**To do**
Every line from the one containing "[251,1162,262,1173] it ->" to the one containing "[650,153,658,163] * -> (430, 523) //" in the records below, both included, must be set down exactly, and no other line.

______________________________

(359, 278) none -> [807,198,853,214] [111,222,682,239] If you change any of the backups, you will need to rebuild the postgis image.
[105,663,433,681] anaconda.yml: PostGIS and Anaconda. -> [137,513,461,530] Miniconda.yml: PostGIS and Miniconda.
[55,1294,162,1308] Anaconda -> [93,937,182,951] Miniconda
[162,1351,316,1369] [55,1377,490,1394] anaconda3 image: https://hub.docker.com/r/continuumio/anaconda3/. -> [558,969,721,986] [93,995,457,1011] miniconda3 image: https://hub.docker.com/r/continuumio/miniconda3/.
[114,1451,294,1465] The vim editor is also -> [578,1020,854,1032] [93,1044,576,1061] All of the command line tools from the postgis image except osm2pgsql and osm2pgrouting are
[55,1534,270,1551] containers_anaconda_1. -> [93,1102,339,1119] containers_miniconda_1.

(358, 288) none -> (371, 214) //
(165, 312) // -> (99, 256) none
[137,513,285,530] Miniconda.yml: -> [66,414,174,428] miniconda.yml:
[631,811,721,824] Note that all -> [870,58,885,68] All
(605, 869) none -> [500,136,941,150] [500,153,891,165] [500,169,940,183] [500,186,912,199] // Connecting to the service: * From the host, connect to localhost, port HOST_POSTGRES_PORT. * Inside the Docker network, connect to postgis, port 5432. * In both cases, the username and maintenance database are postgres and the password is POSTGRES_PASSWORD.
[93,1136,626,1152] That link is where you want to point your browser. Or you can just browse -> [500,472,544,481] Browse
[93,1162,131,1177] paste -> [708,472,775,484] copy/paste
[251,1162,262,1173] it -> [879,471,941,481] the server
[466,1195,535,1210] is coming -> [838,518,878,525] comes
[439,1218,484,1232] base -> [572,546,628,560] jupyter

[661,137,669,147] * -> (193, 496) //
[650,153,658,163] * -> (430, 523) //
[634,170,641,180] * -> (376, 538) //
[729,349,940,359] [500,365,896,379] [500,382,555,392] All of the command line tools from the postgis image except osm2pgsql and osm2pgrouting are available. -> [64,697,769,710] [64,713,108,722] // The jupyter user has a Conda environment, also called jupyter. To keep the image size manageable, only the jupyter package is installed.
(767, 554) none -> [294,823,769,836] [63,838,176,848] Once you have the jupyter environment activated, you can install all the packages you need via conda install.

______________________________

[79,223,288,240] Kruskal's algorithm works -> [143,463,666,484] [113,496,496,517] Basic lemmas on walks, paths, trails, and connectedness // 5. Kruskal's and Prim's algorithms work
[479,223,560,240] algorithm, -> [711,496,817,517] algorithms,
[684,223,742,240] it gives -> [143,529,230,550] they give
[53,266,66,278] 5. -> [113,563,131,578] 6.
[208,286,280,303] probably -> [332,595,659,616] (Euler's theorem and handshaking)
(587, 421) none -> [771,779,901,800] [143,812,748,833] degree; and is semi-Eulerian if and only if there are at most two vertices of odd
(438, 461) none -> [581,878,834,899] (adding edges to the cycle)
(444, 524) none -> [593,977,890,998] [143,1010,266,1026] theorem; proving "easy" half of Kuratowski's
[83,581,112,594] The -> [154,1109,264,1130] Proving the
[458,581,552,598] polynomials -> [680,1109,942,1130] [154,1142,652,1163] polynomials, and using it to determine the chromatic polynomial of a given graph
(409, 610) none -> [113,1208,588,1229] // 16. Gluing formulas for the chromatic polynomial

______________________________

**Answer to the exercise**
[251,1162,262,1173] it -> [879,471,941,481] the server
[466,1195,535,1210] is coming -> [838,518,878,525] comes
[439,1218,484,1232] base -> [572,546,628,560] jupyter

[661,137,669,147] * -> (193, 496) //
[650,153,658,163] * -> (430, 523) //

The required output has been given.